== Exercise ==
Only lines containing the string "overflow" belong in the answer; copy all of them from the entries.
*** Given records
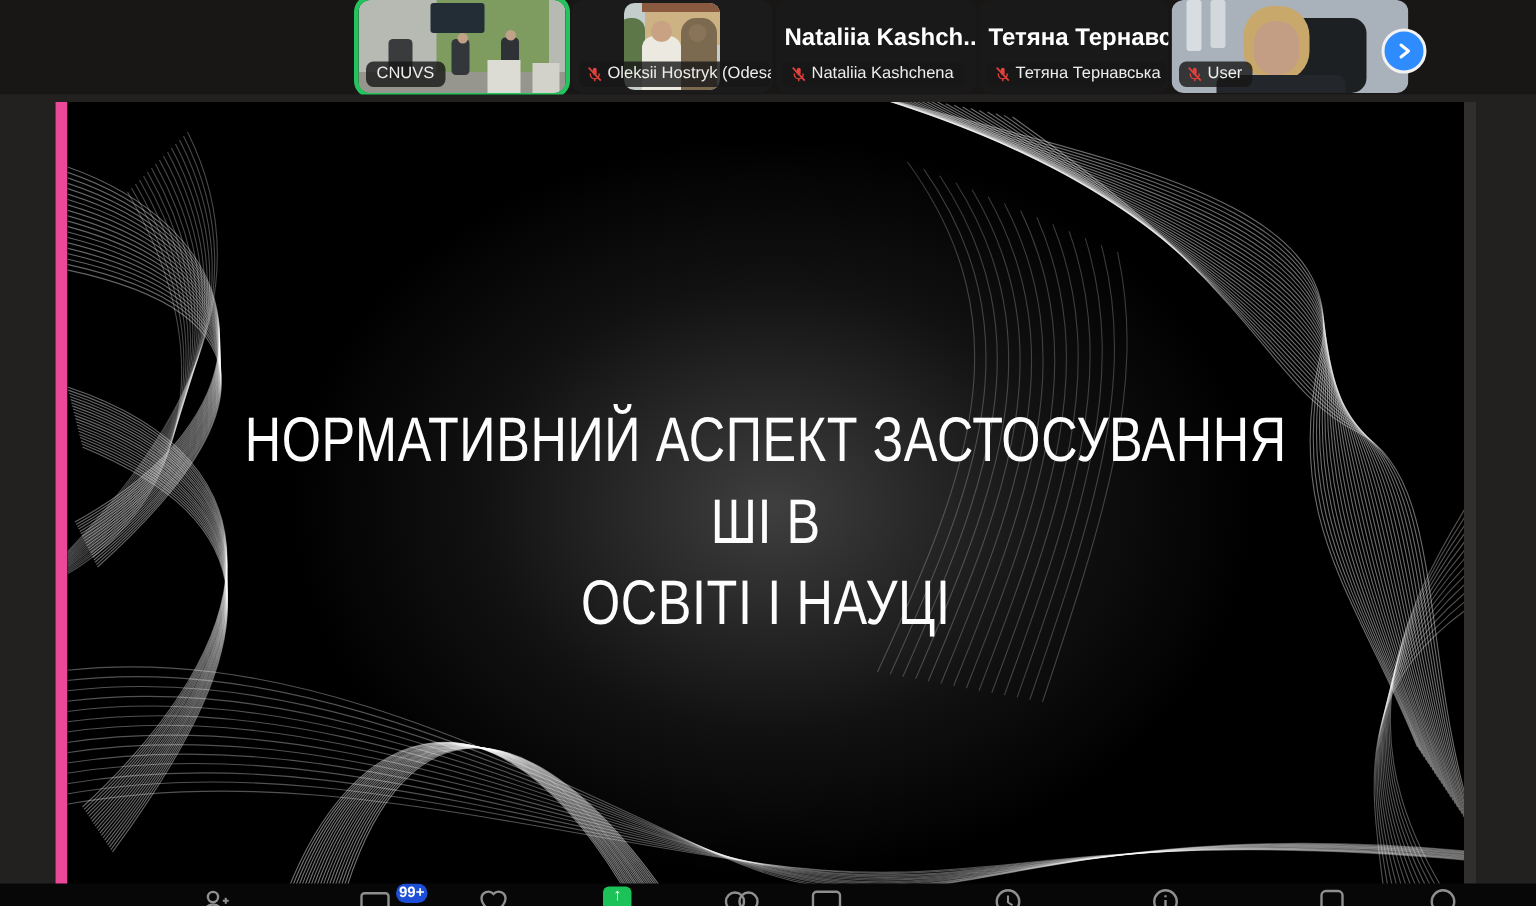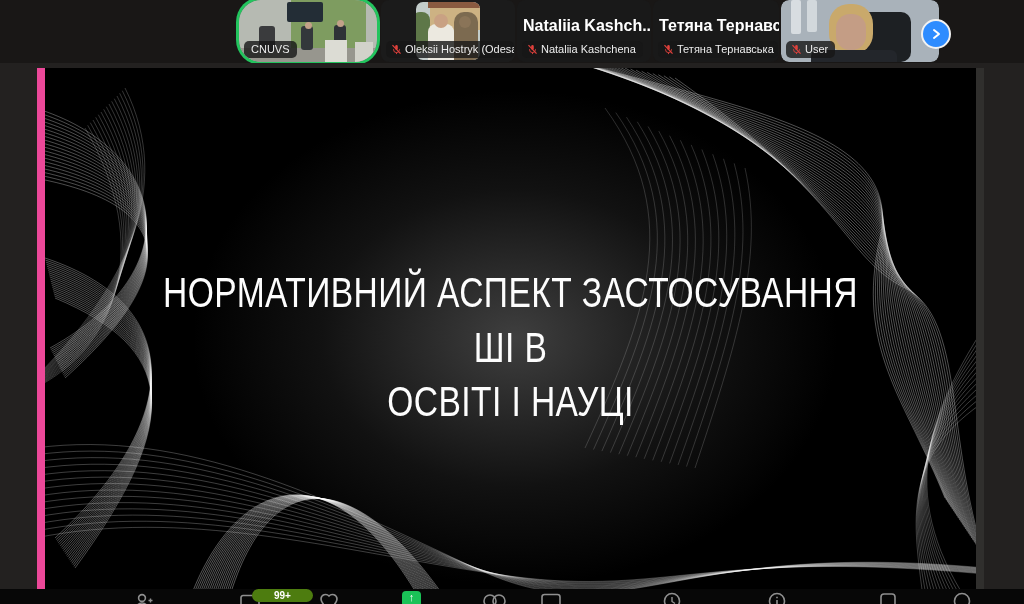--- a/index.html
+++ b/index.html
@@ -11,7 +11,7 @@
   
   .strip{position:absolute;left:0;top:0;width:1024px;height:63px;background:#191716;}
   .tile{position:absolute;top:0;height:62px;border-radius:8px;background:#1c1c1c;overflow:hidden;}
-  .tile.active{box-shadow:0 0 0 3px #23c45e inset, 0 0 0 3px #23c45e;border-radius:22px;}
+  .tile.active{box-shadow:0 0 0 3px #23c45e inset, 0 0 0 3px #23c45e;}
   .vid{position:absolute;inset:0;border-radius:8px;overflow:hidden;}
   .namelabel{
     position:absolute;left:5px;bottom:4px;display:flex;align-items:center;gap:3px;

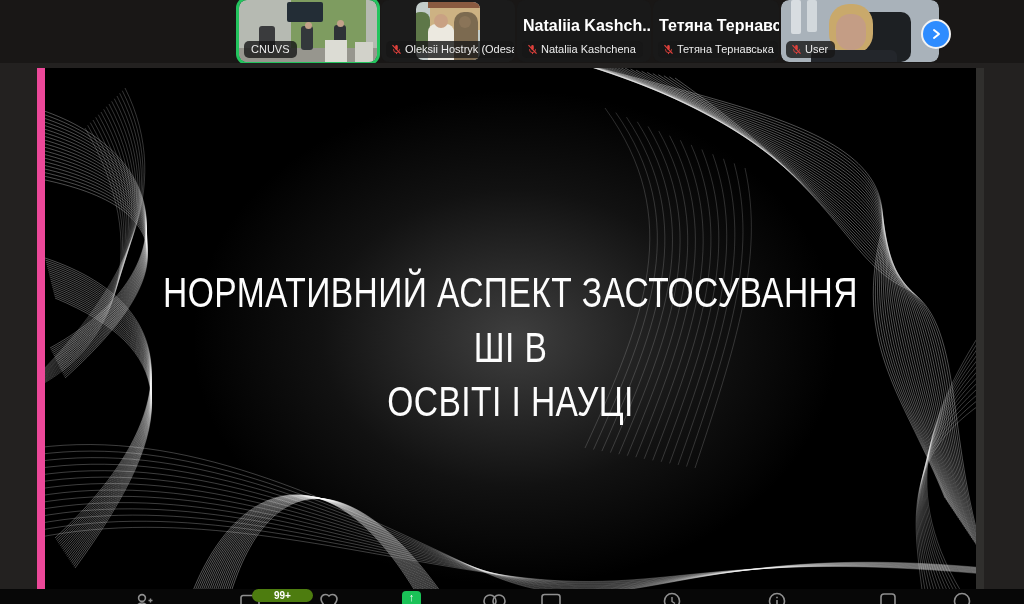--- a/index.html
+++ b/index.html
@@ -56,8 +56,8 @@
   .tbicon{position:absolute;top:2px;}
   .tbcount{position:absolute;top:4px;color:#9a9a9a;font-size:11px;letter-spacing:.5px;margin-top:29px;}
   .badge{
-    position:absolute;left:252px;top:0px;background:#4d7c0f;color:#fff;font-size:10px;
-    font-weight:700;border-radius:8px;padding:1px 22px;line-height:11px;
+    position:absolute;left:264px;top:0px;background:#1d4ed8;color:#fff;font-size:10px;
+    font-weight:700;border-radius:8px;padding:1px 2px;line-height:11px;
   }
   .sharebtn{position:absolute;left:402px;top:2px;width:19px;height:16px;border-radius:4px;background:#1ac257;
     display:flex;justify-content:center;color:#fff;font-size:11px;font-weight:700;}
******
*** Given records
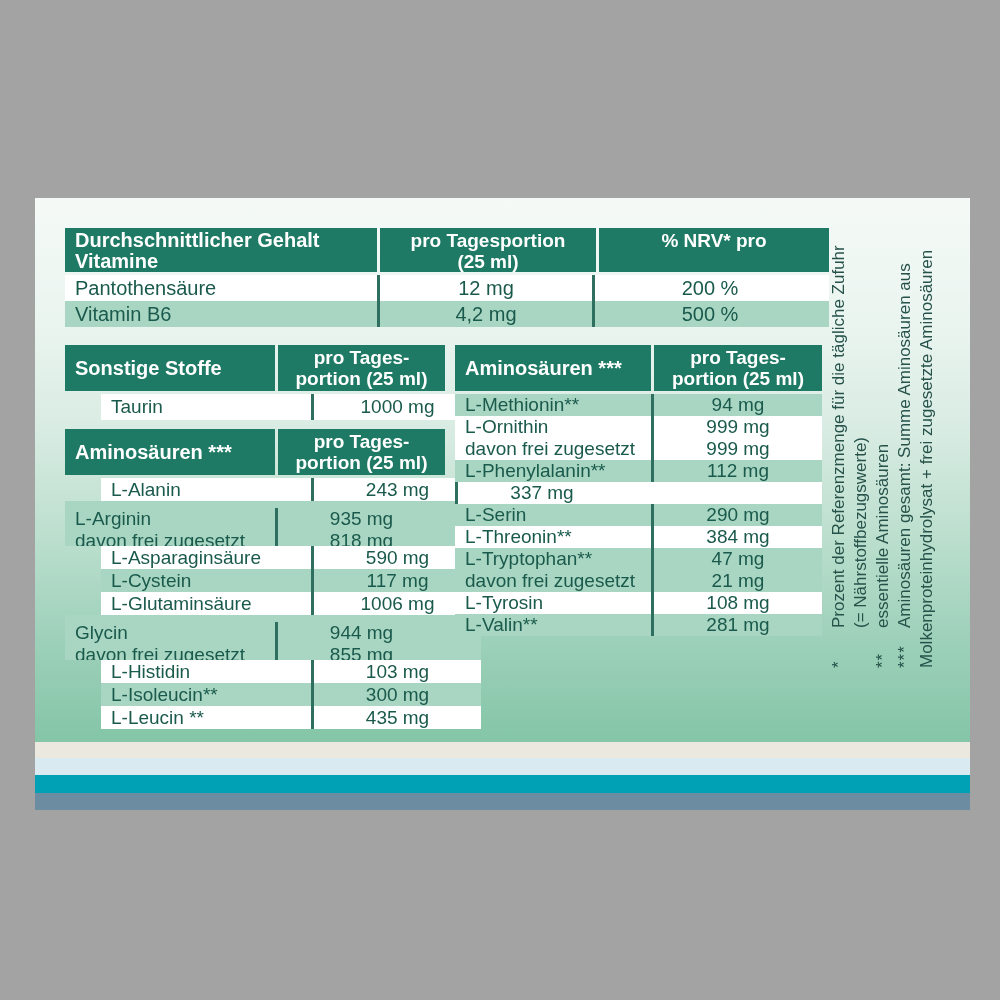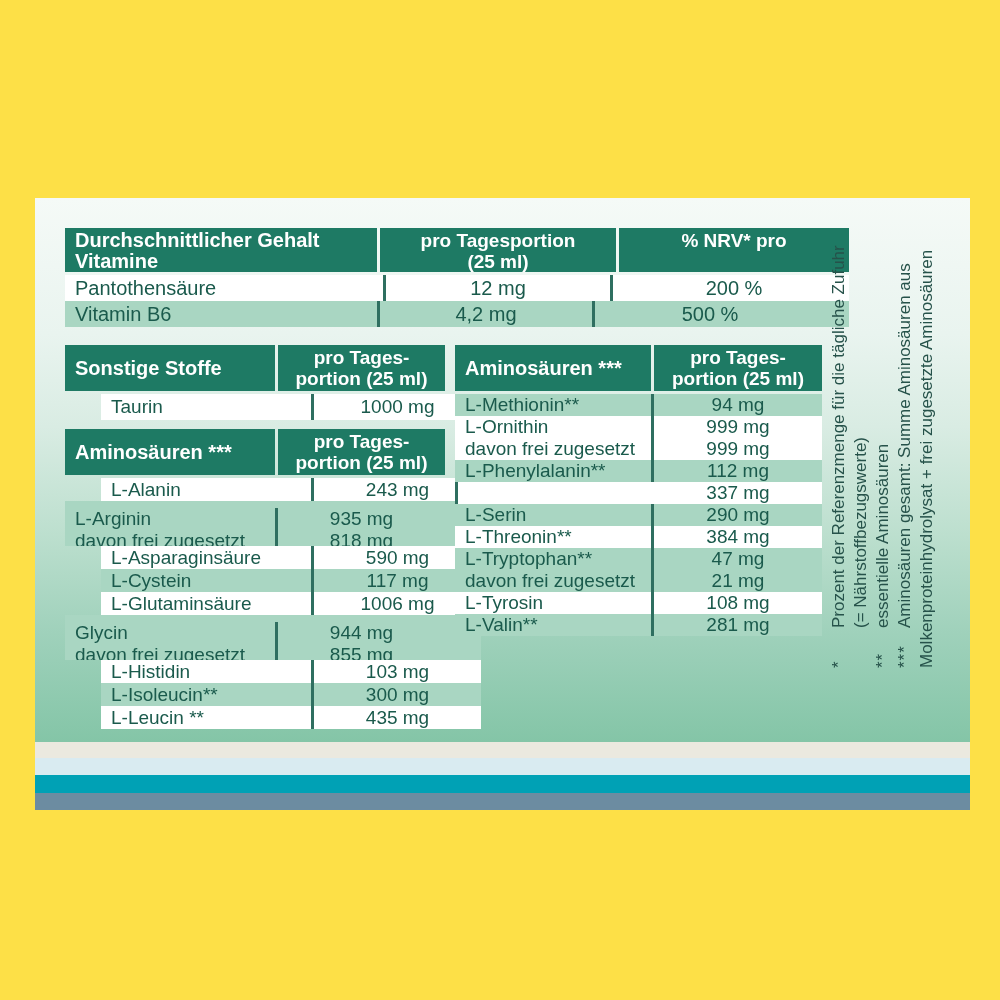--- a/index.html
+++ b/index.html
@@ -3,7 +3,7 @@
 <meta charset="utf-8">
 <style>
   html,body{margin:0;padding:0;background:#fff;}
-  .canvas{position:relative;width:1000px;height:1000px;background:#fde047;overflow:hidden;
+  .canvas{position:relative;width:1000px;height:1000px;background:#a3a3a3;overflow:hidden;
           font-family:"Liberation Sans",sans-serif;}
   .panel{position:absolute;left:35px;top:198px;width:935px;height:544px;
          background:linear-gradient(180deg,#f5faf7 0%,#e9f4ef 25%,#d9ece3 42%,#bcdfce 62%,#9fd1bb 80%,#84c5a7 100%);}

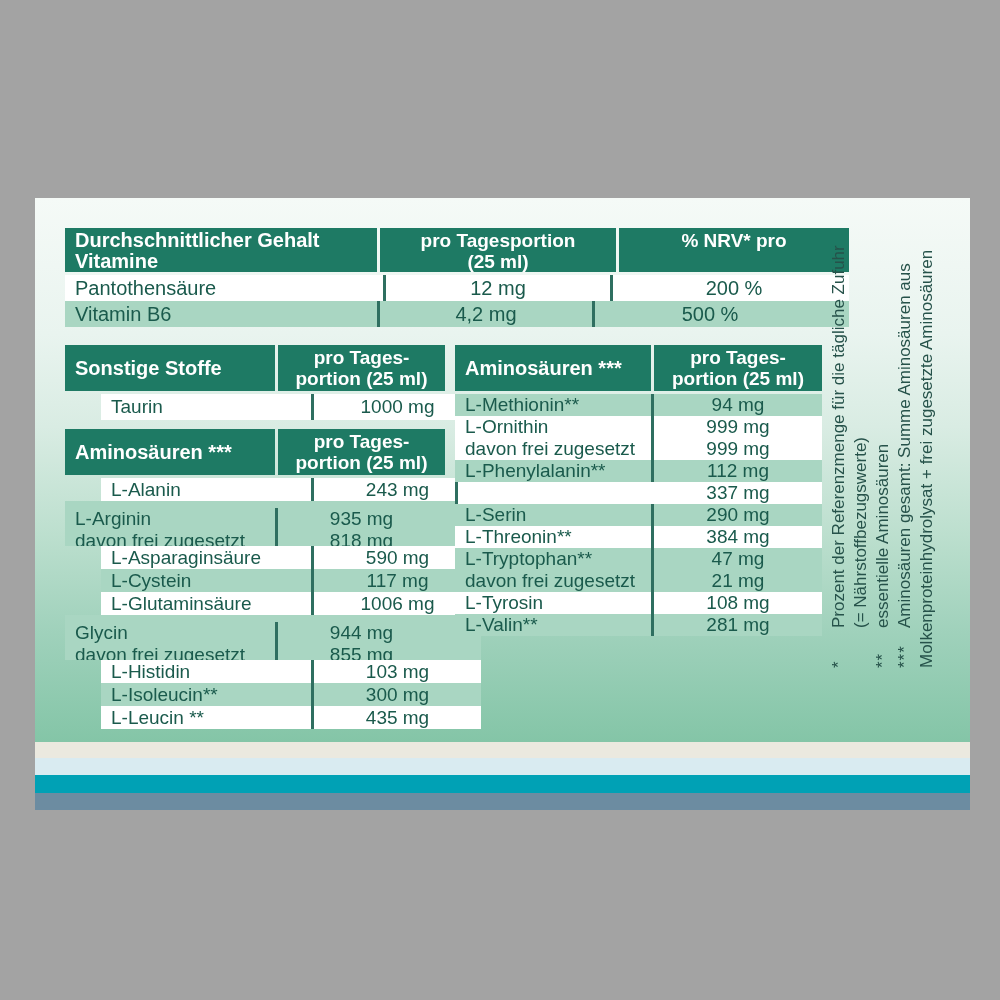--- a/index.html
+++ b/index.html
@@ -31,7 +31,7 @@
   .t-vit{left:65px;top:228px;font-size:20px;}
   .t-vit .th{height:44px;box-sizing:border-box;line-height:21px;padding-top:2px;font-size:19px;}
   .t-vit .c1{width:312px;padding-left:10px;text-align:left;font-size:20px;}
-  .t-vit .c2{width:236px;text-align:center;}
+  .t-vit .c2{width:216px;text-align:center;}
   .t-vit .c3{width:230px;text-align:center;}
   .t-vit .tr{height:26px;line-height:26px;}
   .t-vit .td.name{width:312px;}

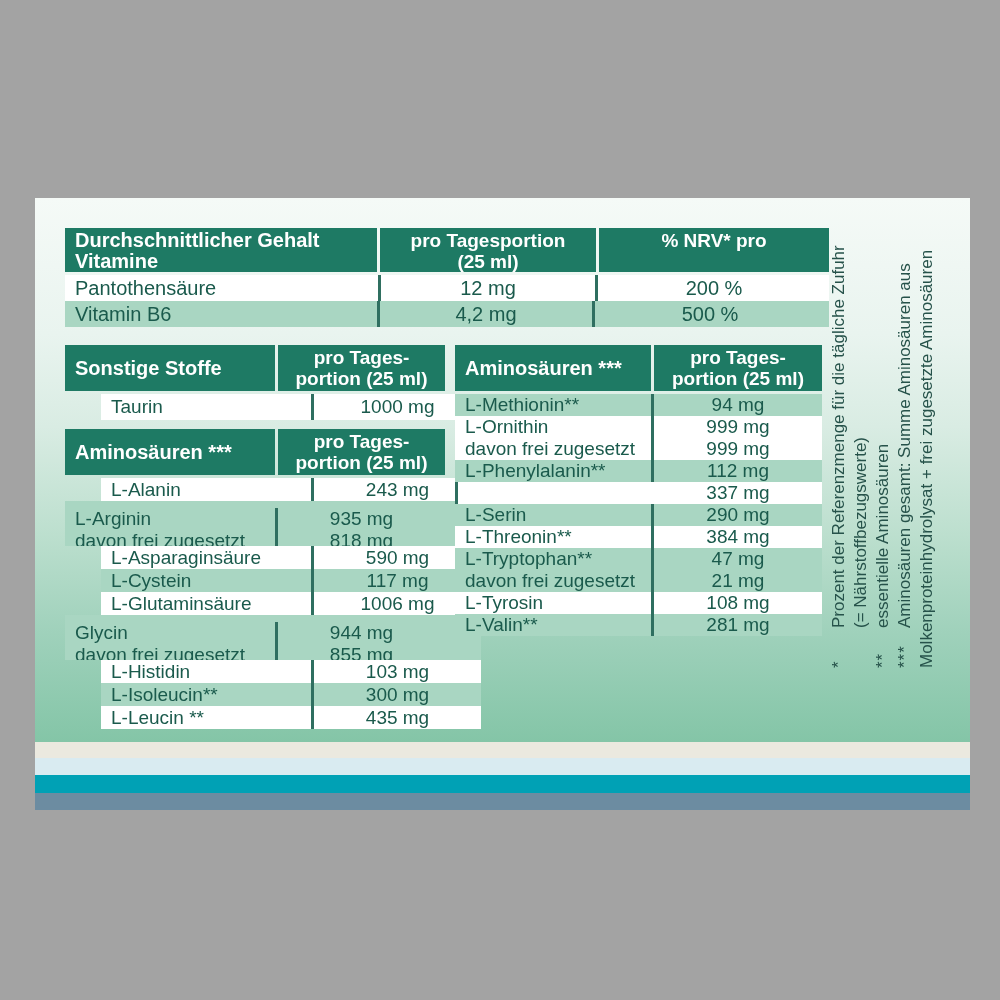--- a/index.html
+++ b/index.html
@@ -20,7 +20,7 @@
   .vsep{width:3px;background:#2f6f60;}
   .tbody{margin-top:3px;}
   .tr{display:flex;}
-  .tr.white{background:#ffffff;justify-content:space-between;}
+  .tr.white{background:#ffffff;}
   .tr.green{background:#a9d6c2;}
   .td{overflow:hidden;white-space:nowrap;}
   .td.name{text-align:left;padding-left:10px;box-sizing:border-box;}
******
*** Given records
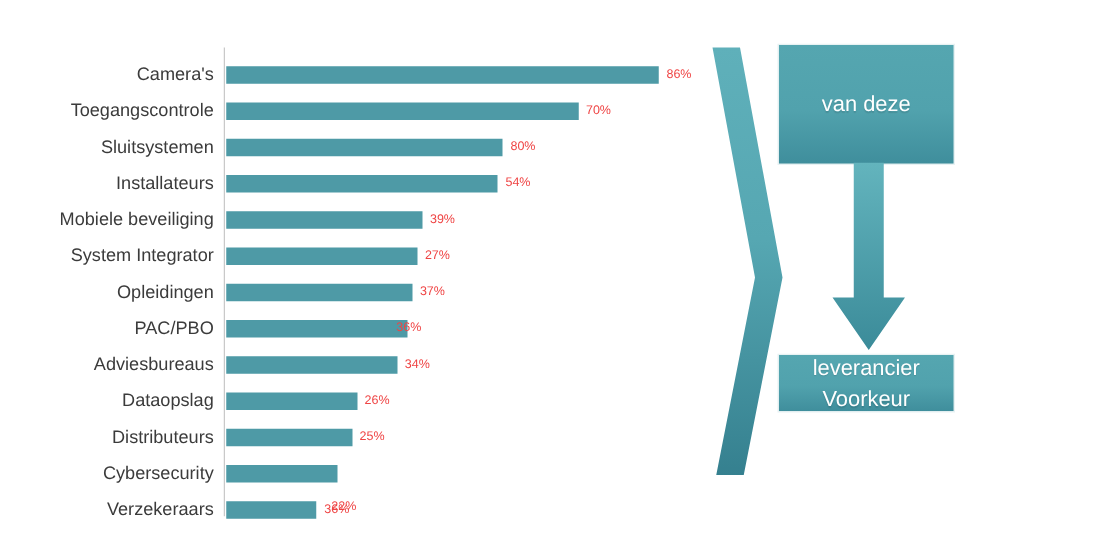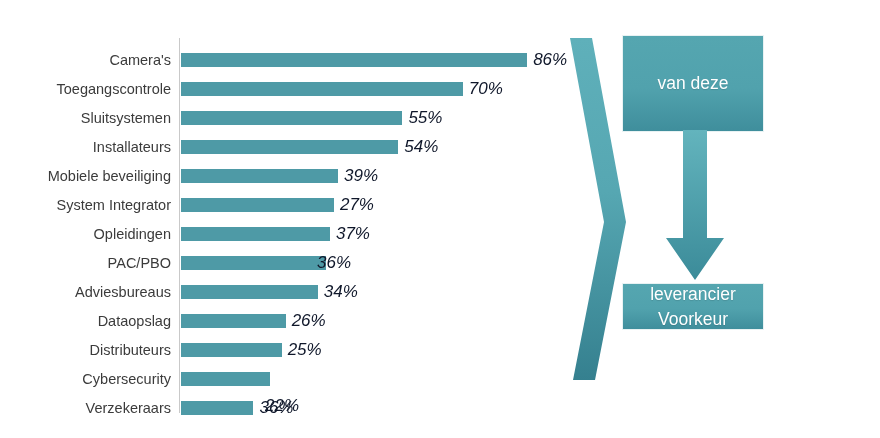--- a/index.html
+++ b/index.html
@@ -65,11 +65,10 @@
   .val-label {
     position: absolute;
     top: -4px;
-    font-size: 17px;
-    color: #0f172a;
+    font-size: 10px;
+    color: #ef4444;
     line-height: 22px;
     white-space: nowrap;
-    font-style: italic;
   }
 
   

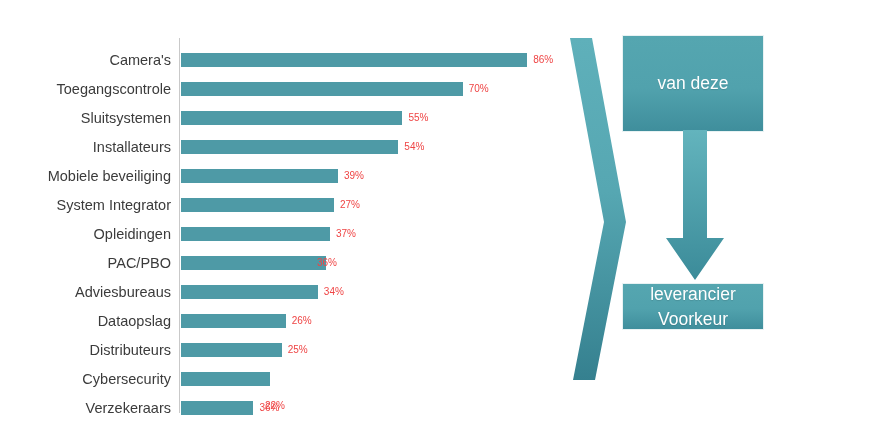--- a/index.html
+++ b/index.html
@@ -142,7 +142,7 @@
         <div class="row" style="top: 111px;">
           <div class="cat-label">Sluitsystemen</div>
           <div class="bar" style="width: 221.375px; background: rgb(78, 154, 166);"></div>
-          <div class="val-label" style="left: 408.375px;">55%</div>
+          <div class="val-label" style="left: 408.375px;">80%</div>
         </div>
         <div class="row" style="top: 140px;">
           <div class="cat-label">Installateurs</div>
******
== Answer box ==
   .tile{position:absolute;top:0;height:62px;border-radius:8px;background:#1c1c1c;overflow:hidden;}
   .vid{position:absolute;inset:0;border-radius:8px;overflow:hidden;}
-  .canvas{position:relative;width:1000px;height:1000px;background:#fde047;overflow:hidden;
+  .canvas{position:relative;width:1000px;height:1000px;background:#a3a3a3;overflow:hidden;
   .td{overflow:hidden;white-space:nowrap;}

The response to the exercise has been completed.